Source records
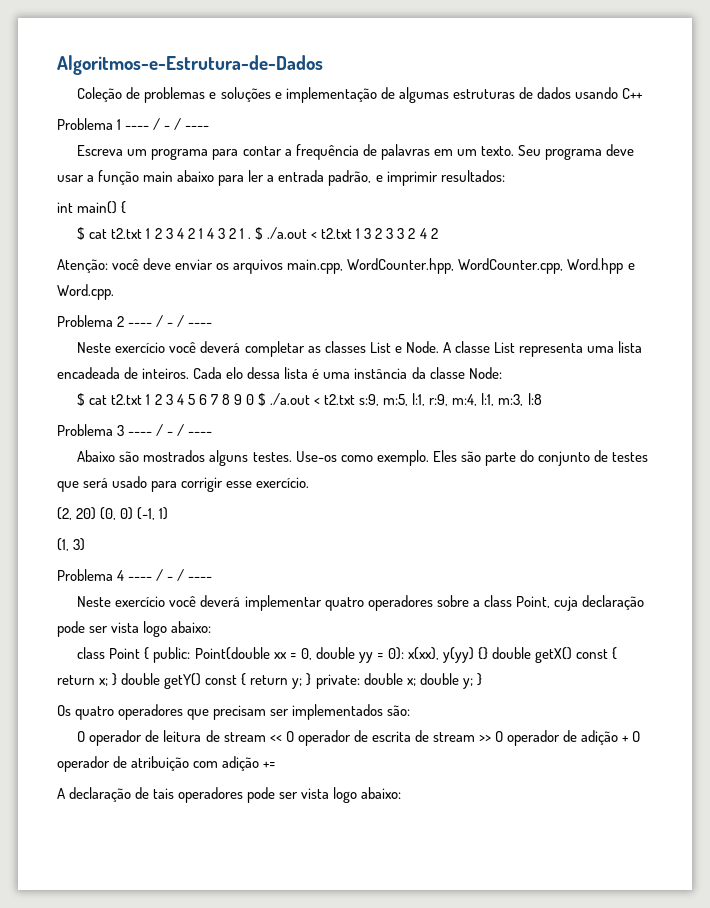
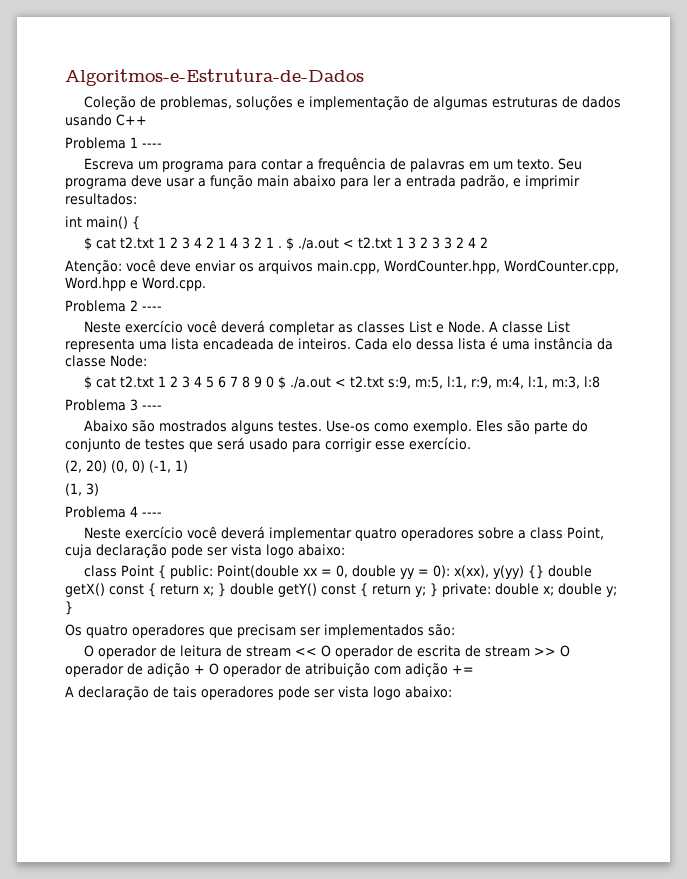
- Coleção de problemas e soluções e implementação de algumas estruturas de dados usando C++
+ Coleção de problemas, soluções e implementação de algumas estruturas de dados usando C++
- Problema 1 ---- / - / ----
+ Problema 1 ----
- Problema 2 ---- / - / ----
+ Problema 2 ----
- Problema 3 ---- / - / ----
+ Problema 3 ----
- Problema 4 ---- / - / ----
+ Problema 4 ----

What you are asked to do
Every line from the one containing "- Problema 1" to the end of the entries must be set down exactly, with none omitted and none added.

Written response
- Problema 1 ---- / - / ----
+ Problema 1 ----
- Problema 2 ---- / - / ----
+ Problema 2 ----
- Problema 3 ---- / - / ----
+ Problema 3 ----
- Problema 4 ---- / - / ----
+ Problema 4 ----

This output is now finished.